First Quarter 2015 Operational Highlights

· Community: TripAdvisor averaged 340 million monthly unique visitors for an increase of 31% year-over-year.

· Content & Listings: TripAdvisor has 225 million reviews and opinions on 4.9 million places to stay, places to eat and things to do – including 950,000 hotels and accommodations and 700,000 vacation rentals, 2.7 million restaurants and 530,000 attractions in 150,000 destinations throughout the world.

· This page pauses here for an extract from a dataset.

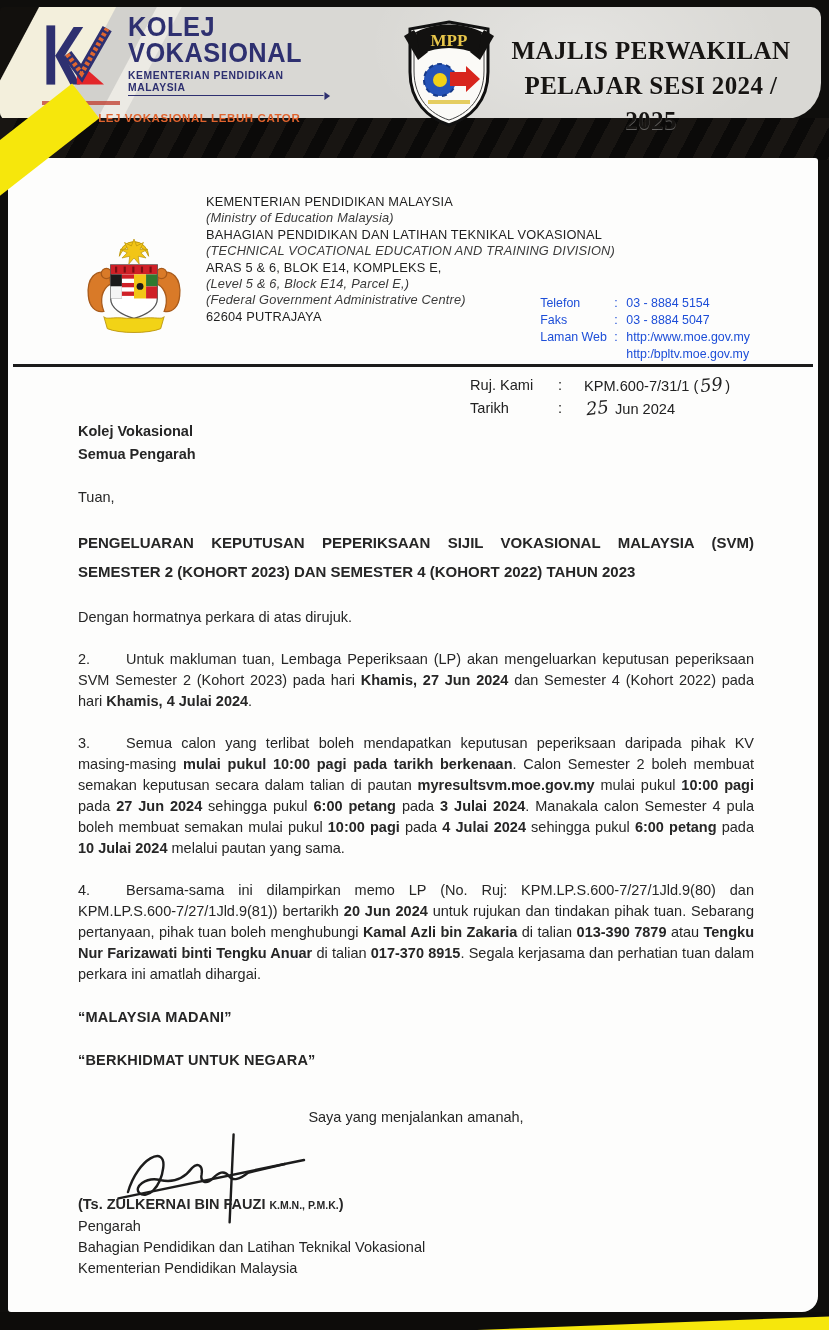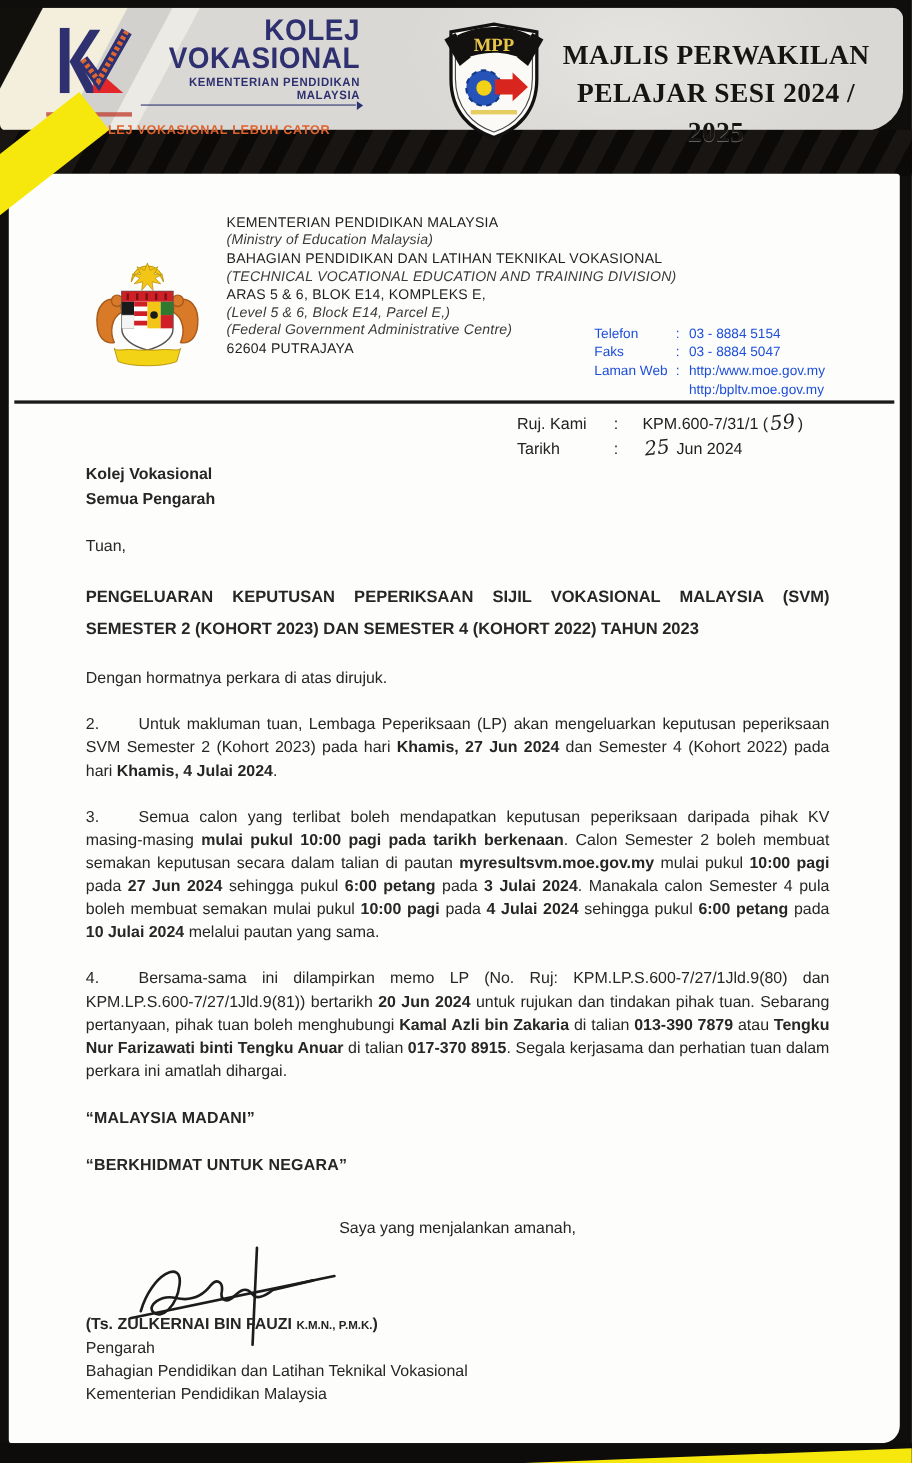"KOLEJ" .kv-row { text-align: right -> none }
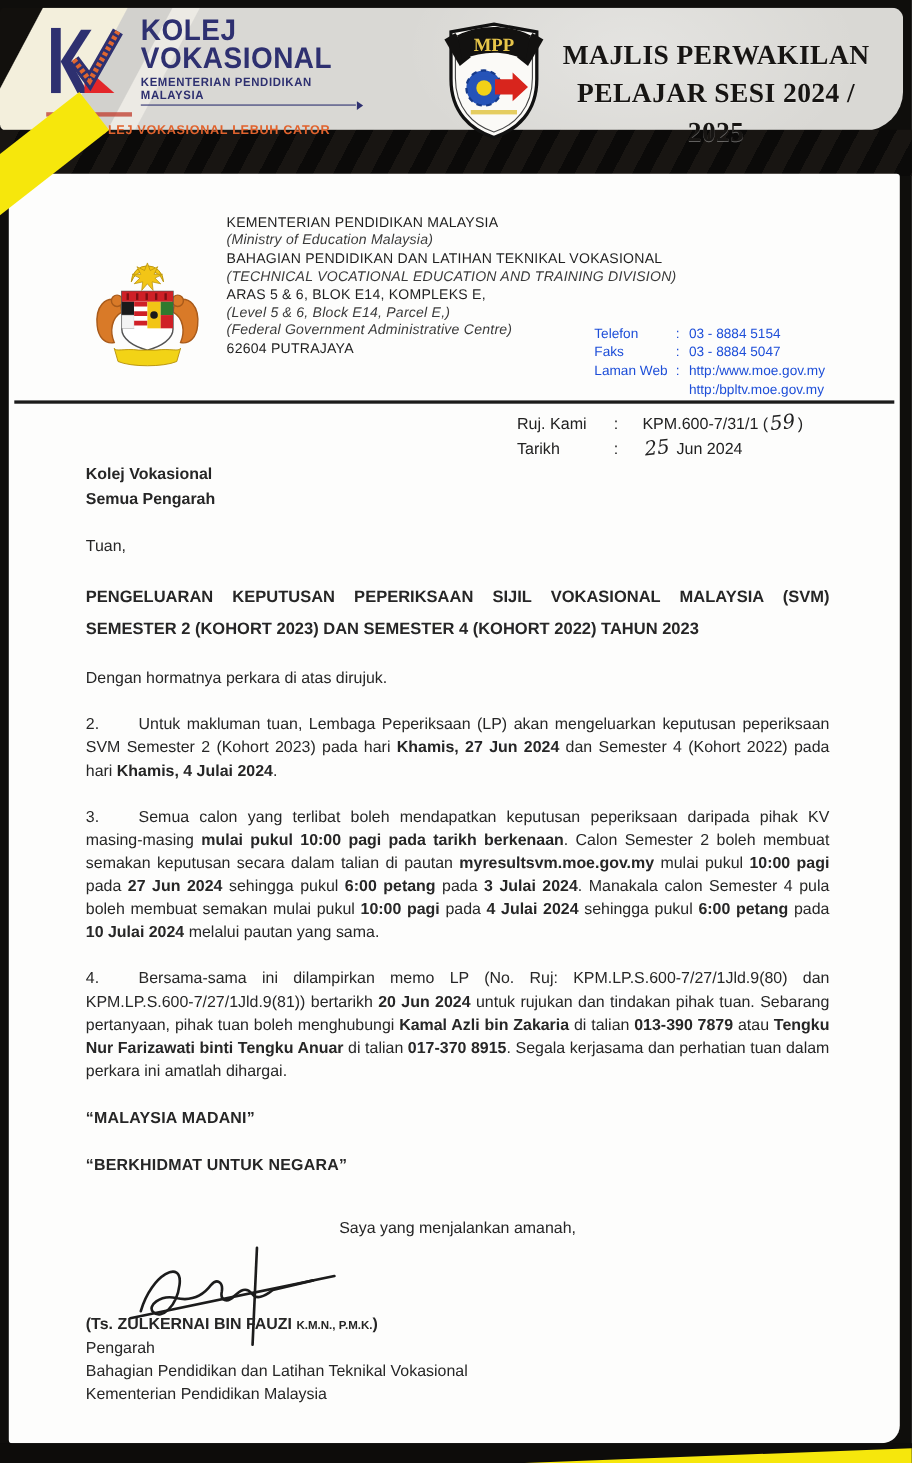"Ruj. Kami" .refblock .row { align-items: center -> flex-start }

· Mobile: TripAdvisor reached 190 million mobile app downloads, including 170 million downloads of the core TripAdvisor app. TripAdvisor also recently announced the launch of the TripAdvisor Apple Watch app which leverages the Apple Watch’s “Glances” feature to provide quick access to TripAdvisor traveler reviews, ratings and photos of hotels, restaurants and attractions with a quick swipe up on the watch face.

· Hotels: TripAdvisor officially launched its Instant Booking feature for independent hotels on its TripConnect platform. TripAdvisor is working with more than 70 connectivity partners to provide users with more hotel booking options on TripAdvisor.

· Attractions: TripAdvisor’s tours and attractions brand, Viator, officially launched its new tours and activities Marketplace. Marketplace will enable more tours and attractions operators to list their products on Viator and TripAdvisor sites and get access to TripAdvisor’s global audience.

· Restaurants: TripAdvisor added Portugal-based BestTables to its growing restaurant platform, TheFork. TripAdvisor now helps users book restaurants in Belgium, Brazil, Denmark, France, Italy, Portugal, Spain, Sweden, Switzerland, Turkey, and the Netherlands.